Criada pelo baterista Paulo Pires, a arte da capa do single duplo que a banda paulistana Lavoura lança na próxima terça-feira, 5 de junho, já remete ao conceito de “futurismo indígena” sustentado pelo septeto paulistano de música instrumental na apresentação das músicas inéditas Ametista (Fernando TRZ) e MM Moods (Marcelo Monteiro). Tanto que o single duplo é o primeiro disco de série intitulada Mirã, palavra que significa “futuramente” no idioma indígena tupi guarani.

Gravado em dezembro de 2017 no estúdio Casa Azul, na cidade de São Paulo (SP), o single duplo marca a volta da Lavoura ao mercado fonográfico quatro anos após a edição do álbum Photosynthesis (2014), lançado quando o grupo ainda era um quinteto formado por Caleb Mascarenhas (synths e beats), Fabiano Alcântara (baixo), Fernando TRZ Falcoski (synths, piano elétrico e beats), Junião (percussão e beats) e Paulo Pires (bateria, drum machine e beats).

Nesse intervalo entre o álbum de 2014 e o single duplo deste ano de 2018, Marcelo Monteiro (saxofone e flauta) e Thiago Duar (guitarra e beats) foram incorporados a este coletivo que agrega integrantes que atuam como músicos, produtores, arranjadores, beatmakers e/ou artistas visuais.
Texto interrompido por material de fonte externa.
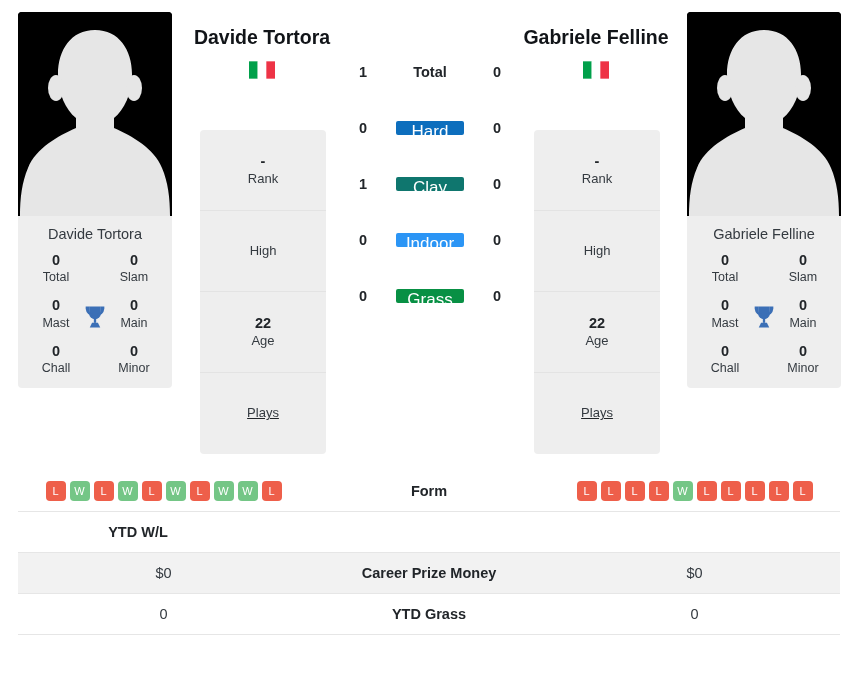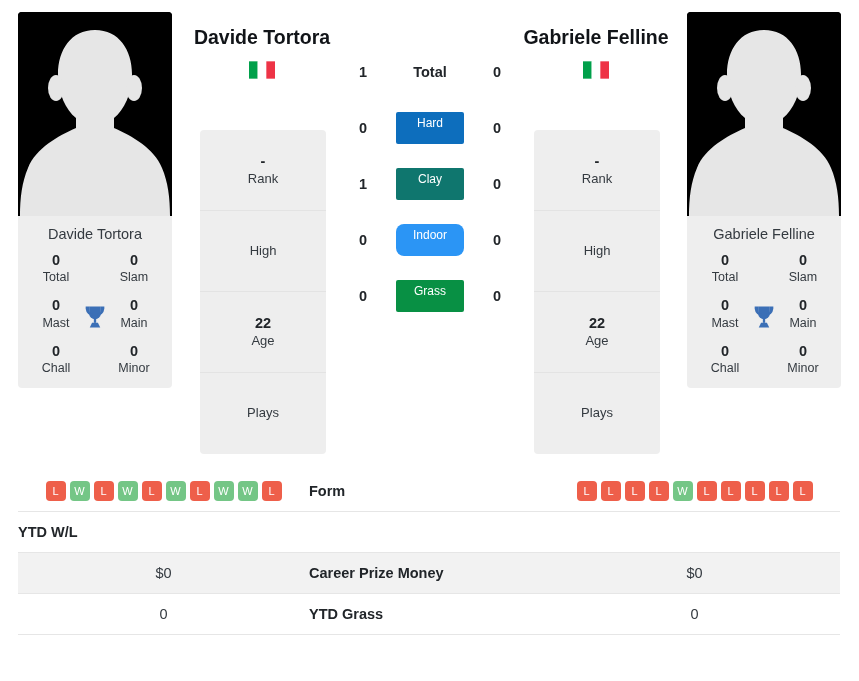--- a/index.html
+++ b/index.html
@@ -84,8 +84,8 @@
   .srow .mid { flex: 1; display: flex; justify-content: center; }
   .srow .plain-label { font-size: 14.5px; font-weight: bold; color: #212529; }
   .badge {
-    display: inline-block; width: 68px; height: 32px; line-height: 22px;
-    text-align: center; color: #ffffff; font-size: 12px; border-radius: 2px;
+    display: inline-block; width: 68px; height: 14px; line-height: 22px;
+    text-align: center; color: #ffffff; font-size: 17px; border-radius: 2px;
   }
 
   

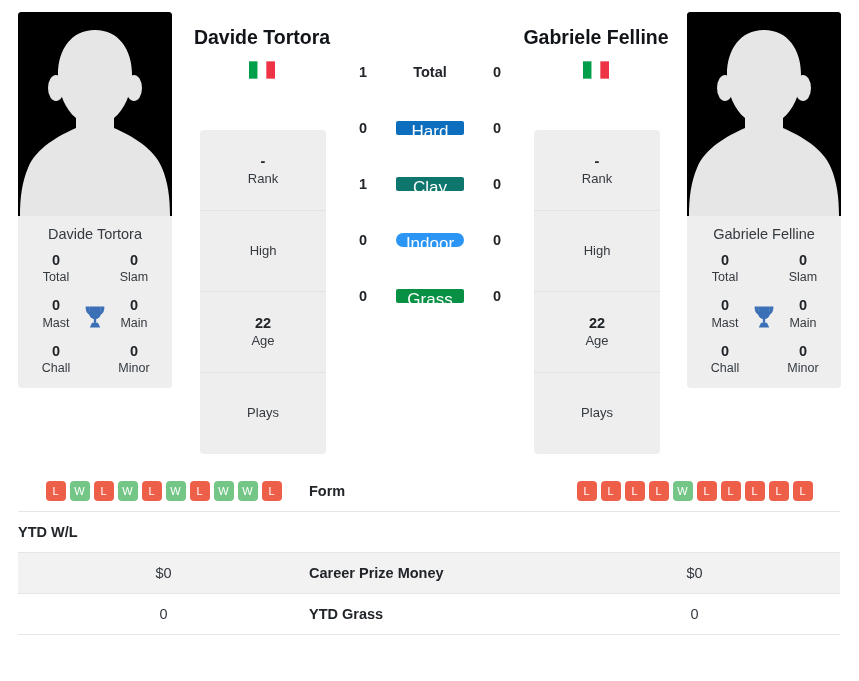--- a/index.html
+++ b/index.html
@@ -299,7 +299,7 @@
         <div class="srow">
           <div class="sc">0</div>
           <div class="mid">
-            <span class="badge" style="background: rgb(43, 149, 245); border-radius: 8px;">Indoor</span>
+            <span class="badge" style="background: rgb(43, 149, 245);">Indoor</span>
           </div>
           <div class="sc">0</div>
         </div>

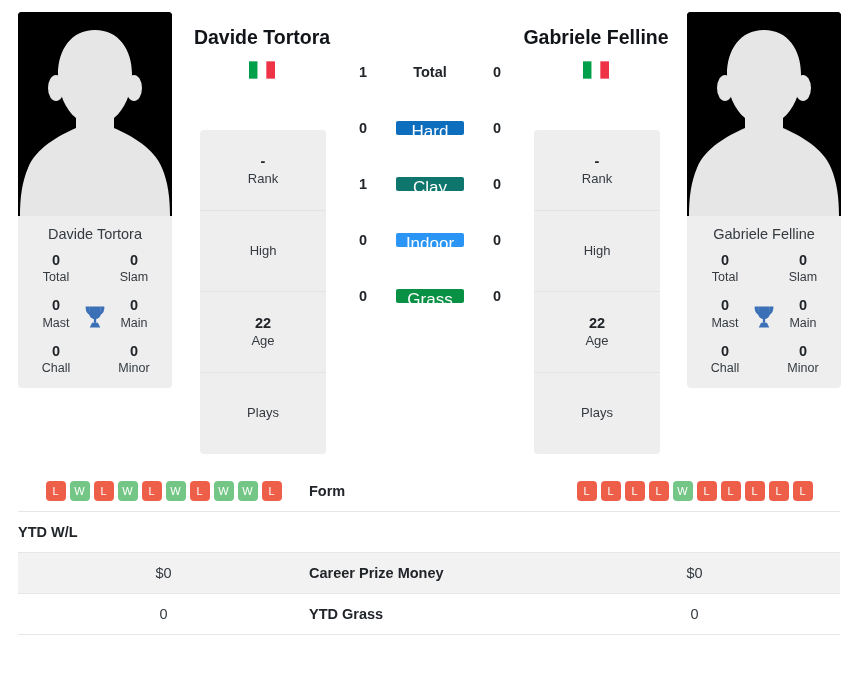--- a/index.html
+++ b/index.html
@@ -62,7 +62,7 @@
     align-items: center; justify-content: center;
     border-bottom: 1px solid #e3e3e3;
   }
-  .info-sec:last-child { border-bottom: none; }
+  .info-sec:last-child { border-bottom: none; text-decoration: underline; }
   .info-sec .val { font-size: 14.5px; font-weight: bold; color: #212529; line-height: 1.25; }
   .info-sec .val.dash { font-weight: bold; }
   .info-sec .lbl { font-size: 13px; color: #343a40; line-height: 1.4; text-align: right; }

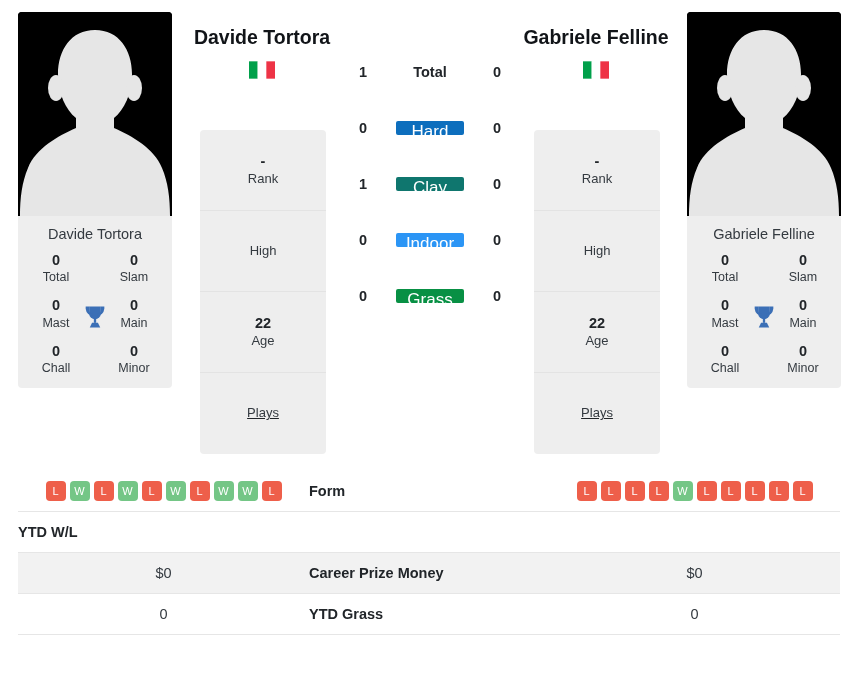--- a/index.html
+++ b/index.html
@@ -96,7 +96,7 @@
   }
   .crow.shaded { background: #f2f2f2; }
   .crow .cleft, .crow .cright { flex: 1; text-align: center; font-size: 14.5px; color: #343a40; }
-  .crow .cmid { width: 240px; text-align: left; font-size: 14.5px; font-weight: bold; color: #212529; }
+  .crow .cmid { width: 240px; text-align: center; font-size: 14.5px; font-weight: bold; color: #212529; }
 
   .form-strip { display: flex; justify-content: center; gap: 4px; }
   .fbadge {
O som da Lavoura mistura música brasileira com beats eletrônicos e com toques de jazz, buscando sotaque universal para ecoar além das fronteiras do Brasil.
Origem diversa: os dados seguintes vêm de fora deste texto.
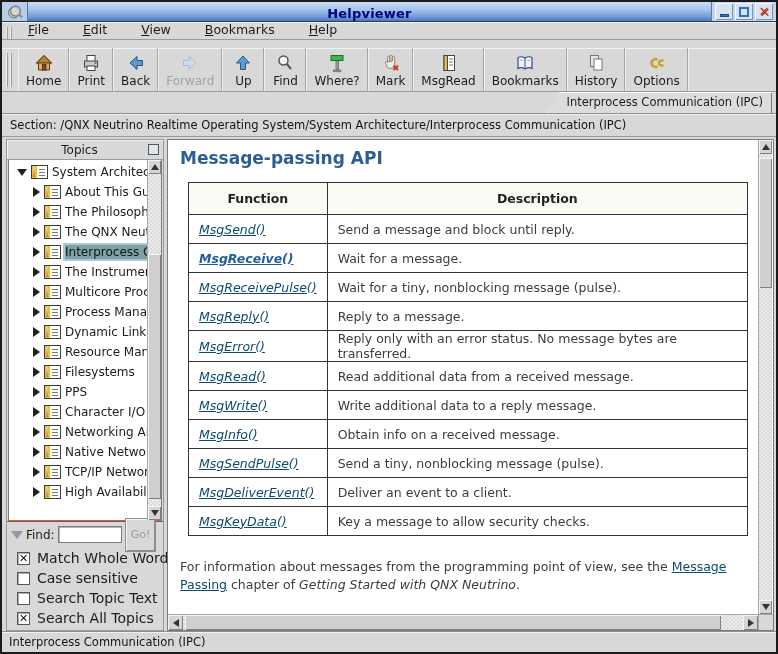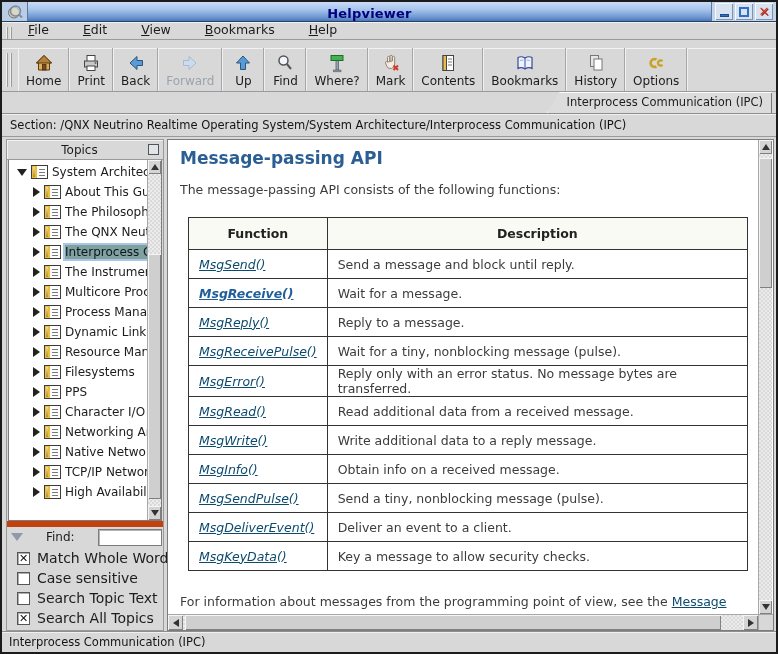--- a/index.html
+++ b/index.html
@@ -269,7 +269,7 @@
         <line x1="10" y1="9" x2="14" y2="9" stroke="#777" stroke-width="1"></line>
         <line x1="10" y1="12" x2="14" y2="12" stroke="#777" stroke-width="1"></line>
       </svg>
-      <span class="tb-label">Contents</span>
+      <span class="tb-label">MsgRead</span>
     </div>
 
     <div class="tb-btn">

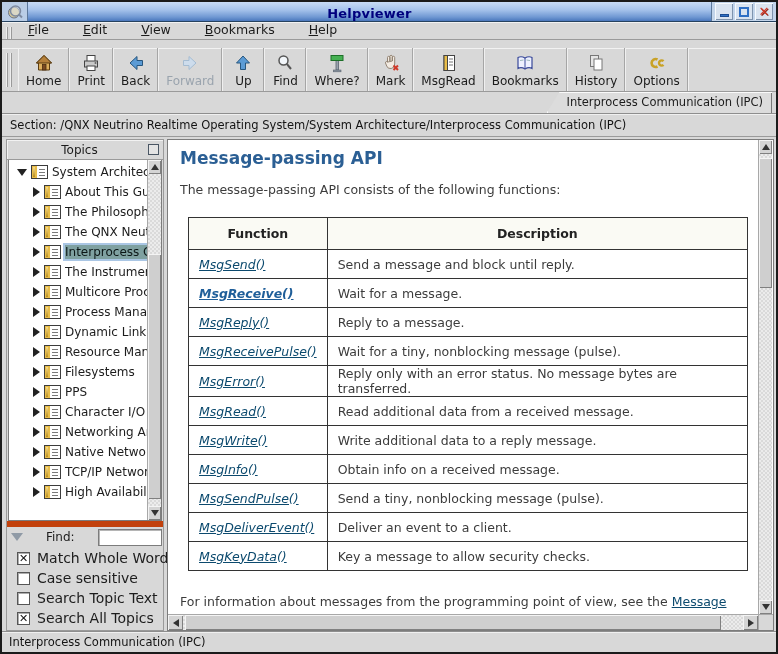--- a/index.html
+++ b/index.html
@@ -446,7 +446,6 @@
     <div class="content-wrap">
       <div class="content">
         <h1>Message-passing API</h1>
-        <p class="intro">The message-passing API consists of the following functions:</p>
 
         <table class="fn-table">
           <tbody>

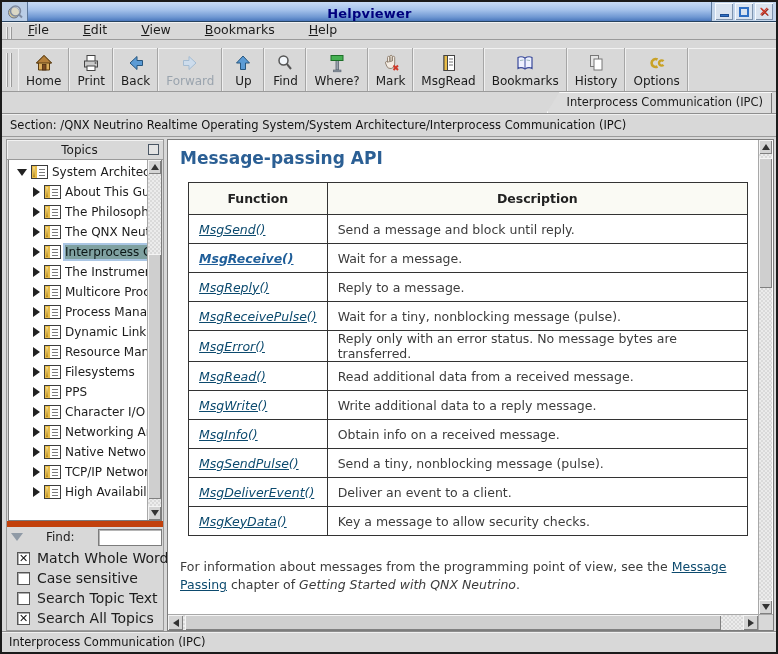--- a/index.html
+++ b/index.html
@@ -462,12 +462,12 @@
             <td>Wait for a message.</td>
           </tr>
           <tr>
+            <td class="fn"><span class="link">MsgReceivePulse()</span></td>
+            <td>Wait for a tiny, nonblocking message (pulse).</td>
+          </tr>
+          <tr>
             <td class="fn"><span class="link">MsgReply()</span></td>
             <td>Reply to a message.</td>
-          </tr>
-          <tr>
-            <td class="fn"><span class="link">MsgReceivePulse()</span></td>
-            <td>Wait for a tiny, nonblocking message (pulse).</td>
           </tr>
           <tr>
             <td class="fn"><span class="link">MsgError()</span></td>

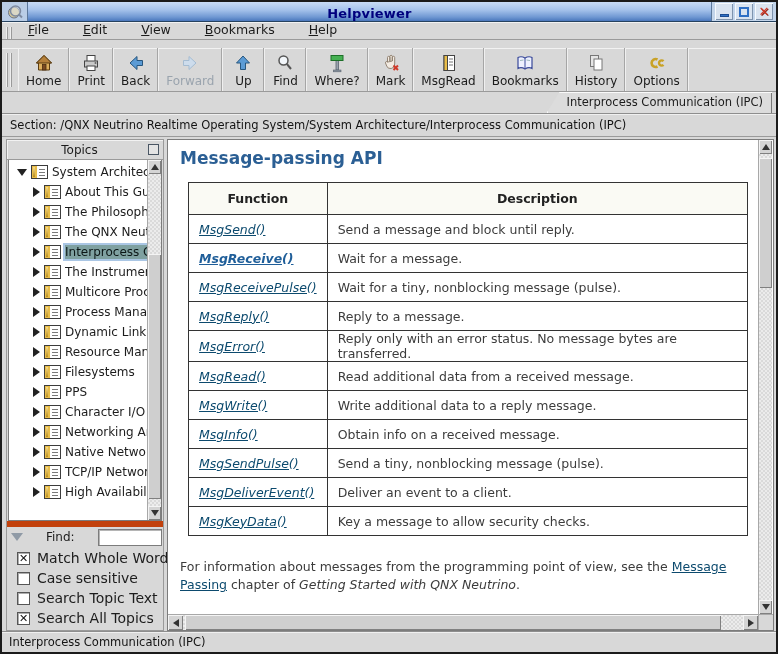--- a/index.html
+++ b/index.html
@@ -106,8 +106,8 @@
   .arr.rightA{ border-width:4px 0 4px 6px; border-color:transparent transparent transparent #333; }
 
   
-  .findrow { height:26px; display:flex; align-items:center; gap:23px; padding:0 4px;
-    border-top:6px solid #c2410c; }
+  .findrow { height:26px; display:flex; align-items:center; gap:3px; padding:0 4px;
+    border-top:1px solid #c2410c; }
   .find-tri { width:0;height:0;border-style:solid; border-width:8px 6px 0 6px;
     border-color:#8f9aa6 transparent transparent transparent; }
   .find-label { font-size:12px; color:#1c1c1c; }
Na série de singles intitulada Mirã, a brasilidade eletrônica desse som é aditivada com doses maiores de afro-futurismo, latinidade e psicodelia – elementos já presentes na música da Lavoura quando ela entrou em cena, em 2003, como dupla batizada em homenagem ao romance Lavoura arcaica (1975), obra-prima do escritor paulista Raduan Nassar. De lá para cá, a dupla virou banda – primeiramente como quarteto e depois como quinteto até chegar à atual formação de septeto – e construiu discografia que já totaliza quatro álbuns.